Data extracted from a collection
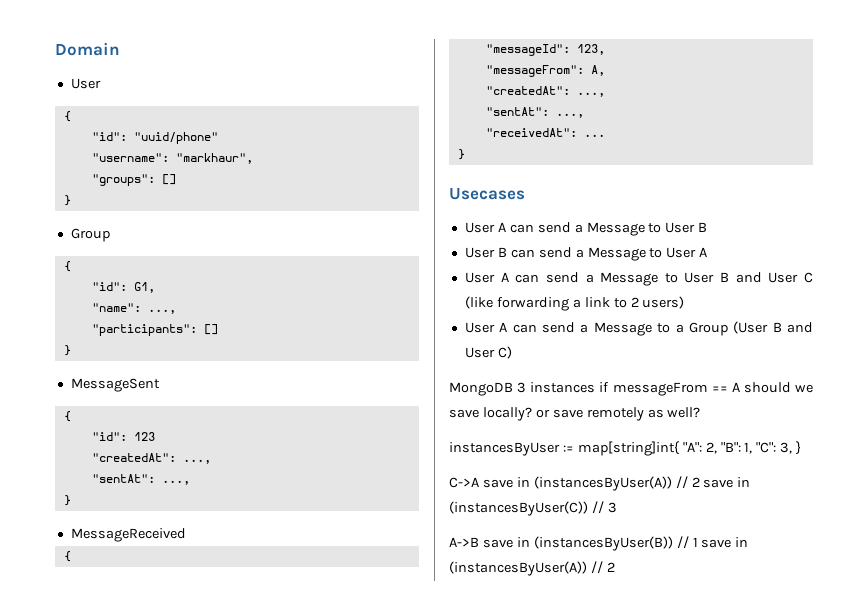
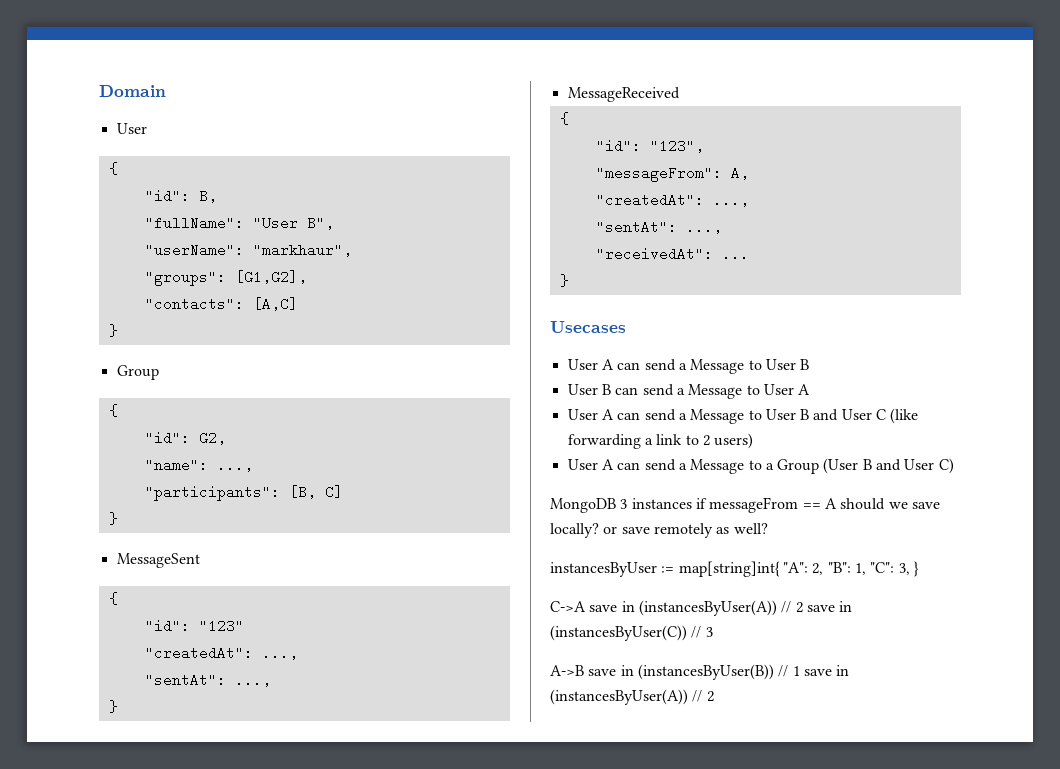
- "id": "uuid/phone"
- "username": "markhaur",
+ "id": B,
+ "fullName": "User B",
+ "userName": "markhaur",
- "groups": []
+ "groups": [G1,G2],
+ "contacts": [A,C]
- "id": G1,
+ "id": G2,
- "participants": []
+ "participants": [B, C]
- "id": 123
+ "id": "123"
- "messageId": 123,
+ "id": "123",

◆ What you have to do: Nothing but an exact copy of the data, without pictures, should be returned.

◆ Written answer:
- "id": "uuid/phone"
- "username": "markhaur",
+ "id": B,
+ "fullName": "User B",
+ "userName": "markhaur",
- "groups": []
+ "groups": [G1,G2],
+ "contacts": [A,C]
- "id": G1,
+ "id": G2,
- "participants": []
+ "participants": [B, C]
- "id": 123
+ "id": "123"
- "messageId": 123,
+ "id": "123",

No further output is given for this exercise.